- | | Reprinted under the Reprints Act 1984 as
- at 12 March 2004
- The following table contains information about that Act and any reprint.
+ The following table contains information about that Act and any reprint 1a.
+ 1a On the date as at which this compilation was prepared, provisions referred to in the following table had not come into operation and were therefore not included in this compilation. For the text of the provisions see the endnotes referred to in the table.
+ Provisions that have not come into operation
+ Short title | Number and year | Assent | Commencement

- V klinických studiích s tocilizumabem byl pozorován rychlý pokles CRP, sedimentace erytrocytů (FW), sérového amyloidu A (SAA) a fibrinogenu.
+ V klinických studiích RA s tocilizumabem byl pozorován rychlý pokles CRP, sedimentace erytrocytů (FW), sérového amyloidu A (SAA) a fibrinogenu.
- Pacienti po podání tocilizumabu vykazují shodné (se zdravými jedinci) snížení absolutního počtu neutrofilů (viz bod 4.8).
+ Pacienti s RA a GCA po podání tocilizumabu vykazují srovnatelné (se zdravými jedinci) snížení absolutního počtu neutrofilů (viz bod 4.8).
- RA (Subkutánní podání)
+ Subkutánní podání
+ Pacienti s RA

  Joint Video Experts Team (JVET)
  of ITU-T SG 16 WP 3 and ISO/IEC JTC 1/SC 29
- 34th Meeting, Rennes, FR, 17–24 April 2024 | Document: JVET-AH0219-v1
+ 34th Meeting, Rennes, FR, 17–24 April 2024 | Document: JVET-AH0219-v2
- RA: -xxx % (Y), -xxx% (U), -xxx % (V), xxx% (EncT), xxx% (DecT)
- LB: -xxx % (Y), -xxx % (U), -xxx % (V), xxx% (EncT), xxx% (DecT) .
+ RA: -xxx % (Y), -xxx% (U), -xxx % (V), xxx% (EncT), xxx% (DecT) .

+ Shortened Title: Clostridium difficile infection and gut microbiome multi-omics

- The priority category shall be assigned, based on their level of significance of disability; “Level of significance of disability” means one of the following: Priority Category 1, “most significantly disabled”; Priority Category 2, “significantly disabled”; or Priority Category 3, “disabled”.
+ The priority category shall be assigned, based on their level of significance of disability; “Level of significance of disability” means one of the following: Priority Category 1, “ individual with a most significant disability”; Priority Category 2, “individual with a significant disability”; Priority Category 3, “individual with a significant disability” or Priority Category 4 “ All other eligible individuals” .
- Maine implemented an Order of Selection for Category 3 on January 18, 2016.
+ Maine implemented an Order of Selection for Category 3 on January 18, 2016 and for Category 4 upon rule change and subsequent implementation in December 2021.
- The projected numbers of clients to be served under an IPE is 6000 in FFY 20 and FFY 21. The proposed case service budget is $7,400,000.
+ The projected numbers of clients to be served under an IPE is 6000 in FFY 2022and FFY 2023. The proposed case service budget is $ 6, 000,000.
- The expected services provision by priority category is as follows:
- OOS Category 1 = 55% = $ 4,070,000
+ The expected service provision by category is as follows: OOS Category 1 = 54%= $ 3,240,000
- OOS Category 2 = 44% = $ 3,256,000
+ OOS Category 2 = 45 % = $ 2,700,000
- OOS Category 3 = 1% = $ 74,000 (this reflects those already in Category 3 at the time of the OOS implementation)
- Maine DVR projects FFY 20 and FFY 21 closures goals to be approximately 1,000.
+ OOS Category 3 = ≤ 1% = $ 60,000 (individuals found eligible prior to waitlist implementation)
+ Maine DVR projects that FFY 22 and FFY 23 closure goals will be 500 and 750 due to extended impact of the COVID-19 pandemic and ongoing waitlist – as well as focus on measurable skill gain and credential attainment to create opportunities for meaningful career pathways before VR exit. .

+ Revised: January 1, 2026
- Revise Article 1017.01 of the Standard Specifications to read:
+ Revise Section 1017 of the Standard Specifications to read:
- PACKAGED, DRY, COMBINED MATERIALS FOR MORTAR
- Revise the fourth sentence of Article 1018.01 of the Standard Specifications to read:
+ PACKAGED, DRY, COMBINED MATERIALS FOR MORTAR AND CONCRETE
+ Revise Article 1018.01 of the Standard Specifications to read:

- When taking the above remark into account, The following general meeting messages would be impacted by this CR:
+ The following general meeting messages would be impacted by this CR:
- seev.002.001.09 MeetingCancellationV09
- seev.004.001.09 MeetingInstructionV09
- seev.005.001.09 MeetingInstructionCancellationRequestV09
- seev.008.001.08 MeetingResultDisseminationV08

WHAT THE EXERCISE ASKS
Go through the records and pull out each line that includes the word "contains".

SOLVED PROBLEM
- The following table contains information about that Act and any reprint.
+ The following table contains information about that Act and any reprint 1a.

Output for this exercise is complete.